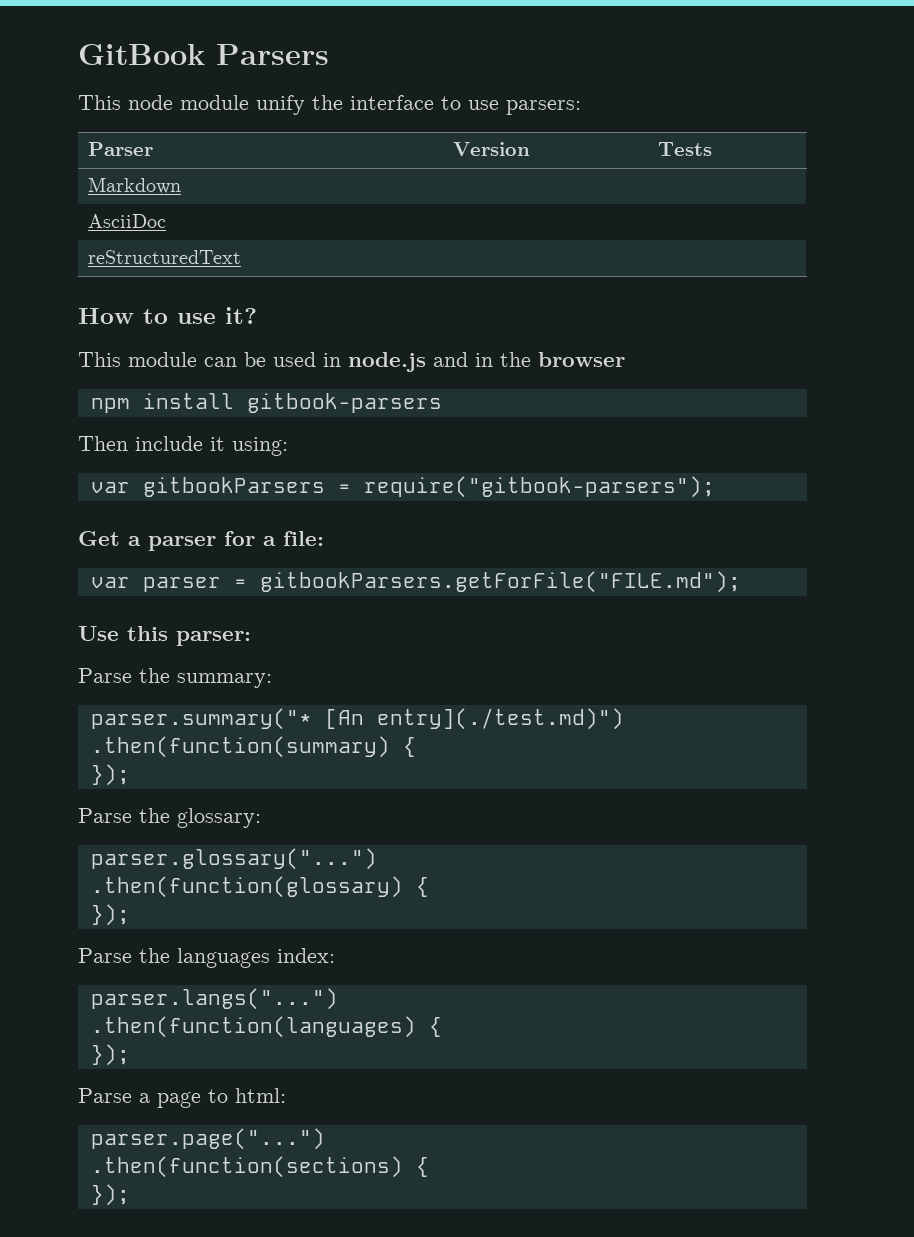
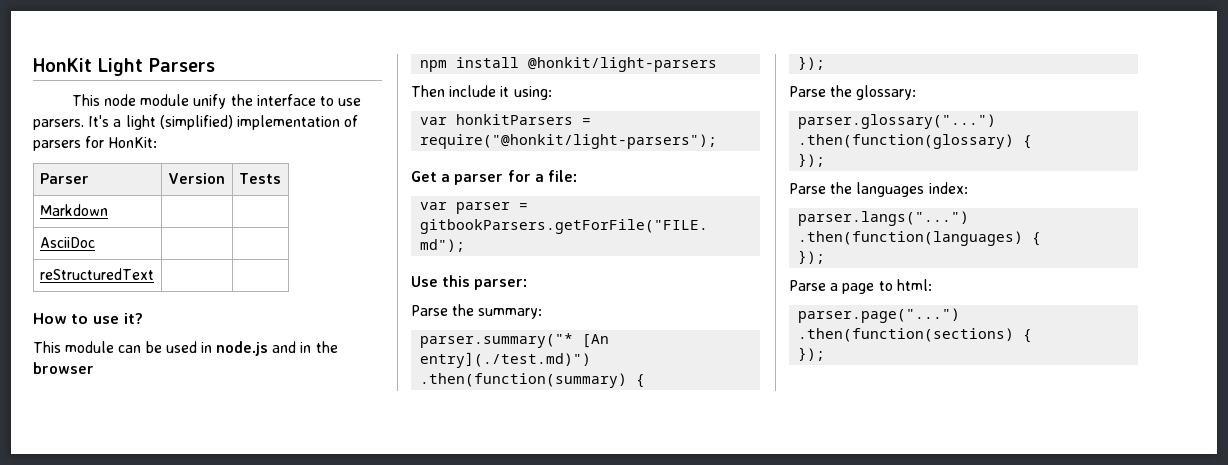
- GitBook Parsers
+ HonKit Light Parsers
- This node module unify the interface to use parsers:
+ This node module unify the interface to use parsers. It's a light (simplified) implementation of parsers for HonKit:
- npm install gitbook-parsers
+ npm install @honkit/light-parsers
- var gitbookParsers = require("gitbook-parsers");
+ var honkitParsers = require("@honkit/light-parsers");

────────────────

■ EXERCISE BRIEF
The required result is an exact repetition of the lines from the one containing "- This node" through the last line of the data.

■ ANSWER TO THIS TASK
- This node module unify the interface to use parsers:
+ This node module unify the interface to use parsers. It's a light (simplified) implementation of parsers for HonKit:
- npm install gitbook-parsers
+ npm install @honkit/light-parsers
- var gitbookParsers = require("gitbook-parsers");
+ var honkitParsers = require("@honkit/light-parsers");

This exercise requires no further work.